Cell Pluripotency Levels Associated with Imprinted Genes in Human

1Key Laboratory of Systems Biology, Institute of Biochemistry and Cell Biology, SIBS, CAS, Shanghai 200031, China
2BasePair BioTechonology Co., Ltd., Shanghai 200235, China
3Shanghai Center for Bioinformation Technology, Shanghai 200235, China

Received 20 January 2015; Revised 16 March 2015; Accepted 17 March 2015

Academic Editor: Tao Huang

Copyright © 2015 Liyun Yuan et al. This is an open access article distributed under the Creative Commons Attribution License, which permits unrestricted use, distribution, and reproduction in any medium, provided the original work is properly cited.

Abstract

Pluripotent stem cells are exhibited similarly in the morphology, gene expression, growth properties, and epigenetic modification with embryonic stem cells (ESCs). However, it is still controversial that the pluripotency of induced pluripotent stem cell (iPSC) is much inferior to ESC, and the differentiation capacity of iPSC and ESC can also be separated by transcriptome and epigenetics. miRNAs, which act in posttranscriptional regulation of gene expression and are involved in many basic cellular processes, may reveal the answer.
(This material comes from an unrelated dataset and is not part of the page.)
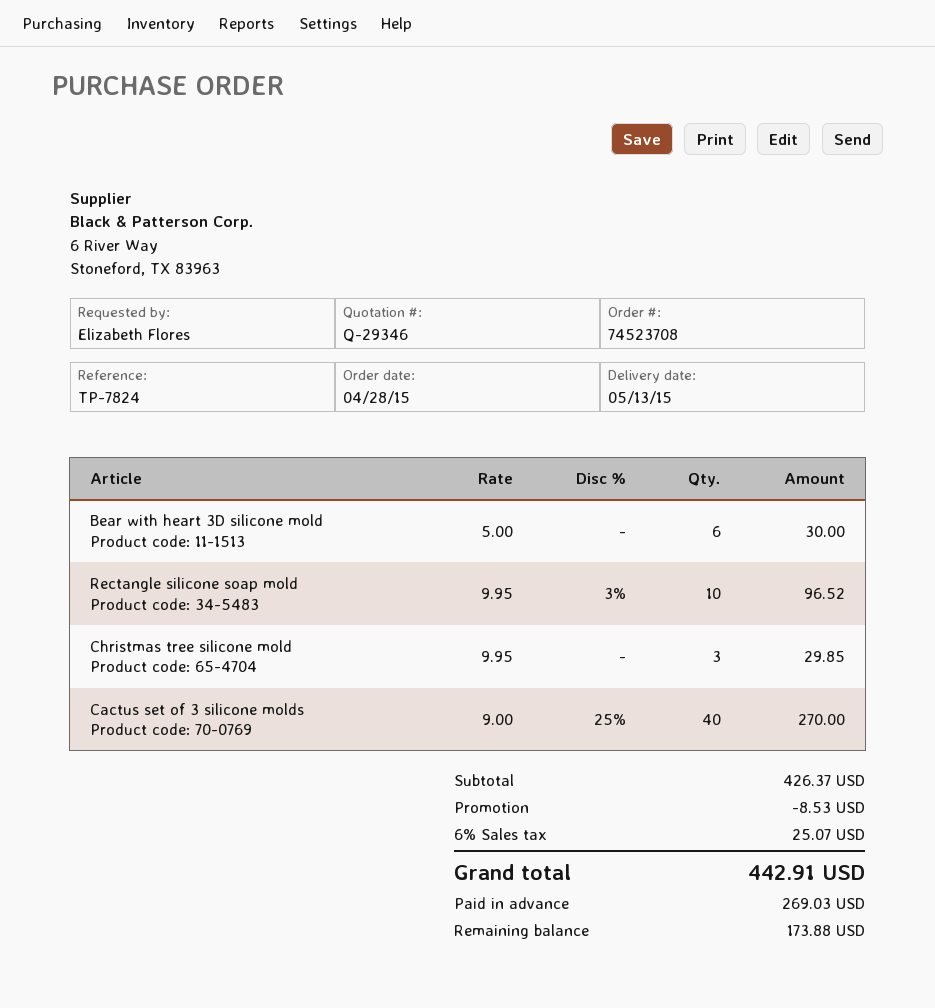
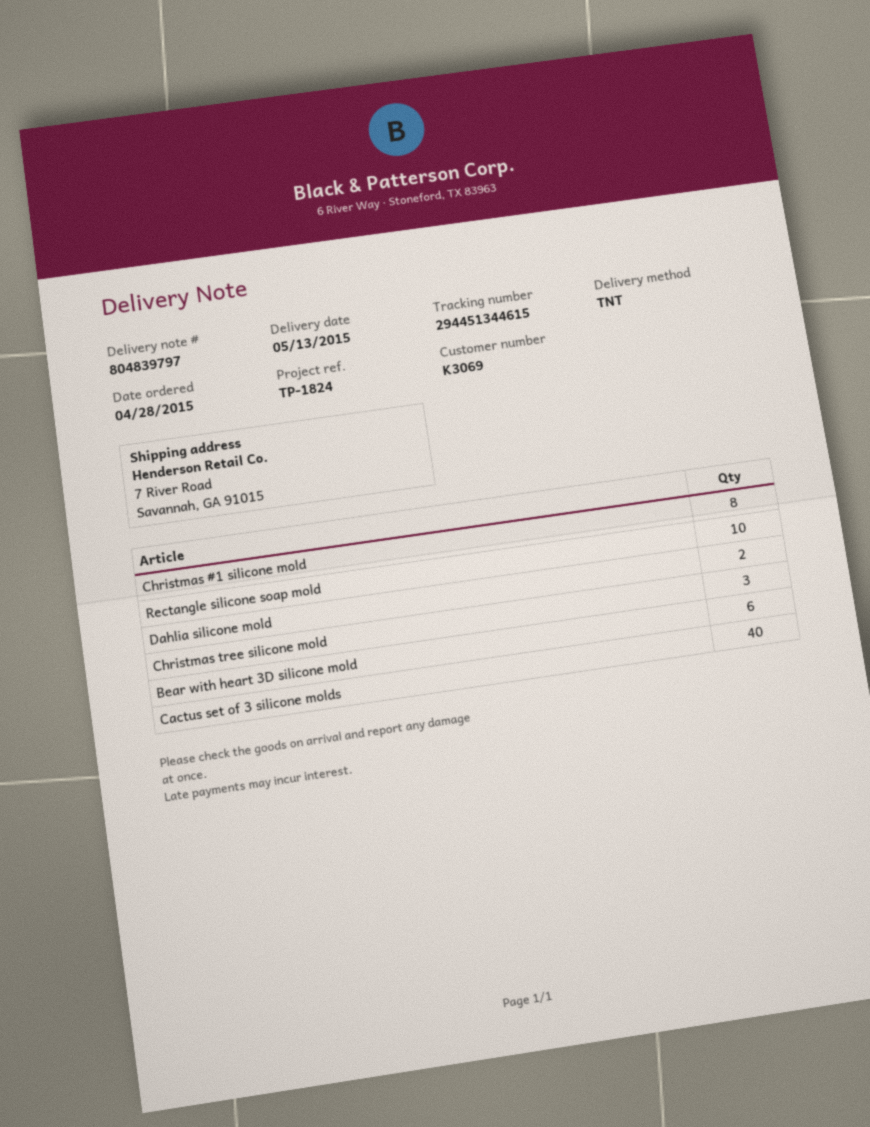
reference: TP-7824 -> TP-1824
Christmas #1 silicone mold: none -> 8
Dahlia silicone mold: none -> 2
In this paper, we focused on identifying the hidden relationship between miRNAs and imprinted genes in cell pluripotency. Total miRNA expression patterns in iPSC and ES cells were comprehensively analysed and linked with human imprinted genes, which show a global picture of their potential function in pluripotent level. A new CPA4-KLF14 region which locates in chromosomal homologous segments (CHSs) within mammals and include both imprinted genes and significantly expressed miRNAs was first identified. Molecular network analysis showed genes interacted with imprinted genes closely and enriched in modules such as cancer, cell death and survival, and tumor morphology. This imprinted region may provide a new look for those who are interested in cell pluripotency of hiPSCs and hESCs.